● Goal of the exercise
Please restate word for word all lines from the one containing "Alexa: gpt-3.5-turbo response" to the final line of the entries, and include no pictures.

● Task input

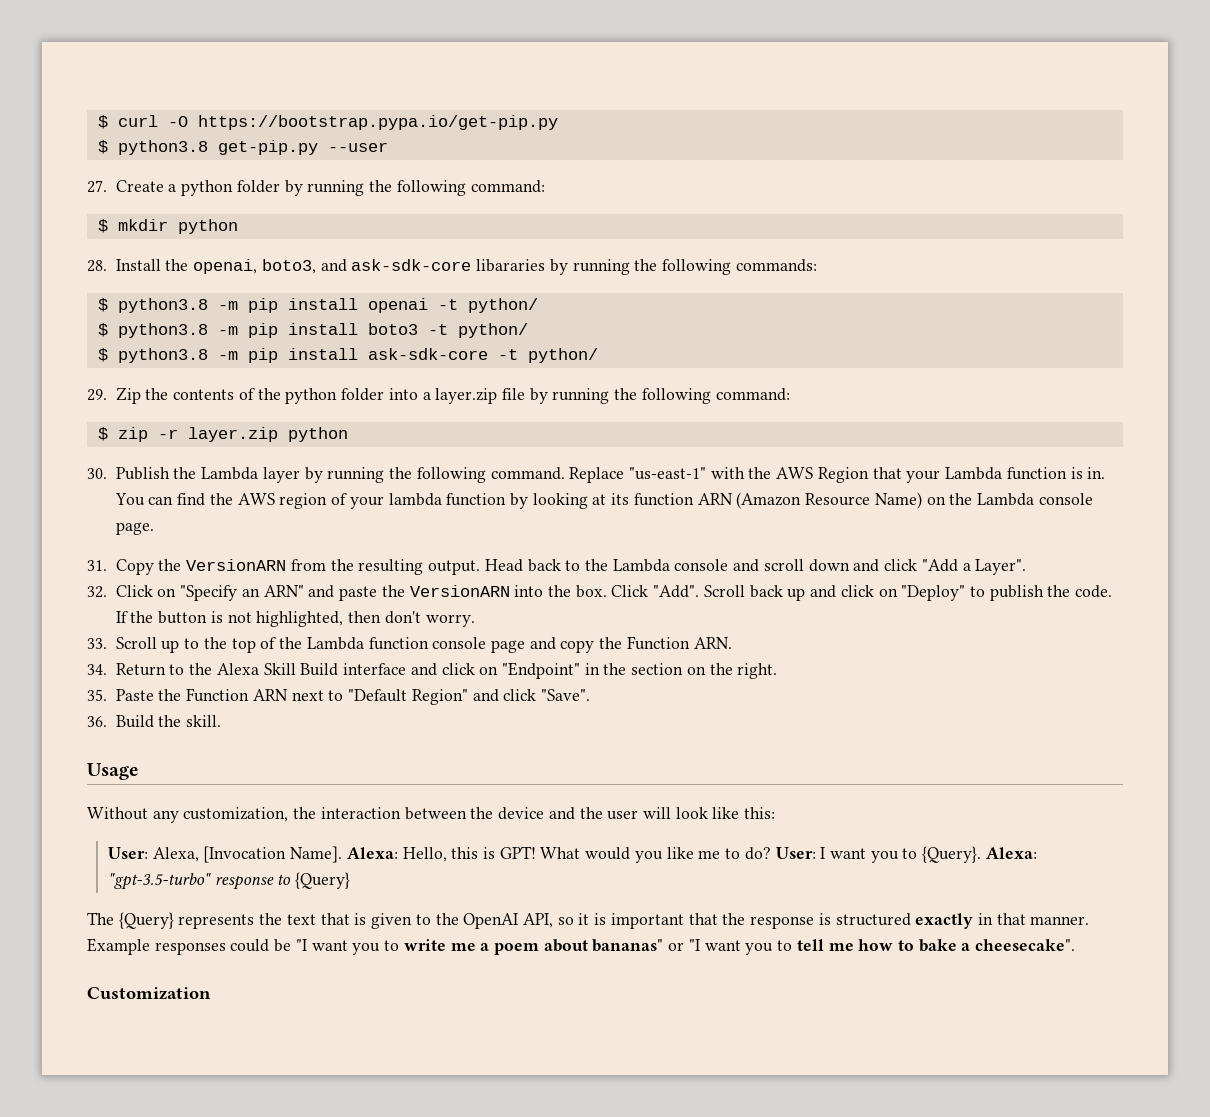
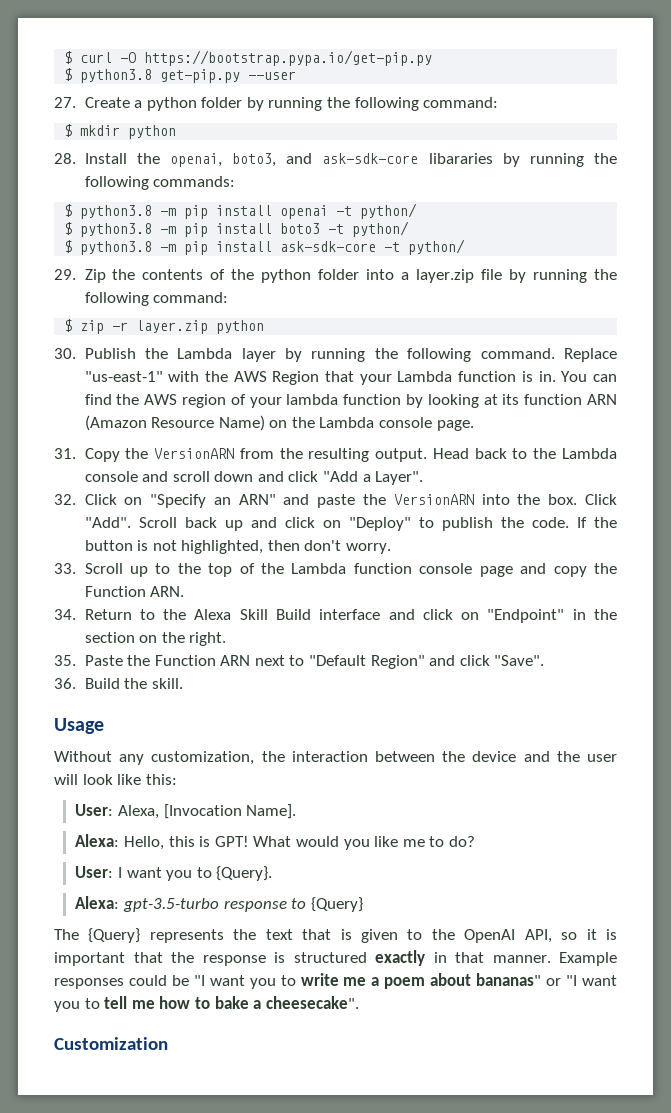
- User: Alexa, [Invocation Name]. Alexa: Hello, this is GPT!
+ User: Alexa, [Invocation Name].
+ Alexa: Hello, this is GPT!
- What would you like me to do? User: I want you to {Query}. Alexa: "gpt-3.5-turbo" response to {Query}
+ What would you like me to do?
+ User: I want you to {Query}.
+ Alexa: gpt-3.5-turbo response to {Query}

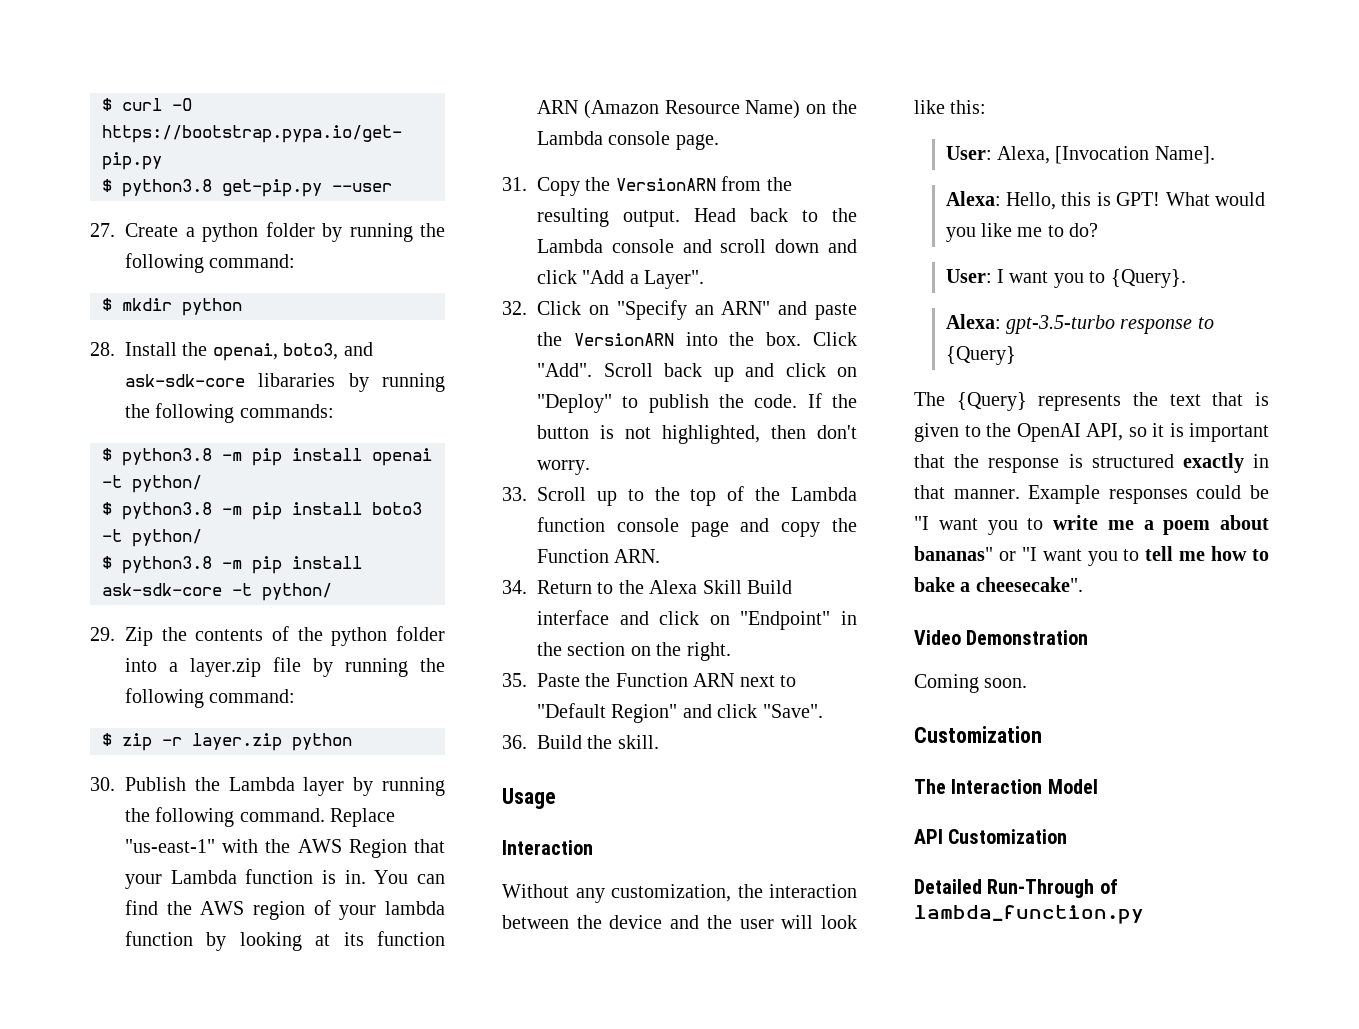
  Usage
+ Interaction
+ Video Demonstration
+ Coming soon.
  Customization
+ The Interaction Model
+ API Customization
+ Detailed Run-Through of lambda_function.py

● Output for this task
+ Alexa: gpt-3.5-turbo response to {Query}

  Usage
+ Interaction
+ Video Demonstration
+ Coming soon.
  Customization
+ The Interaction Model
+ API Customization
+ Detailed Run-Through of lambda_function.py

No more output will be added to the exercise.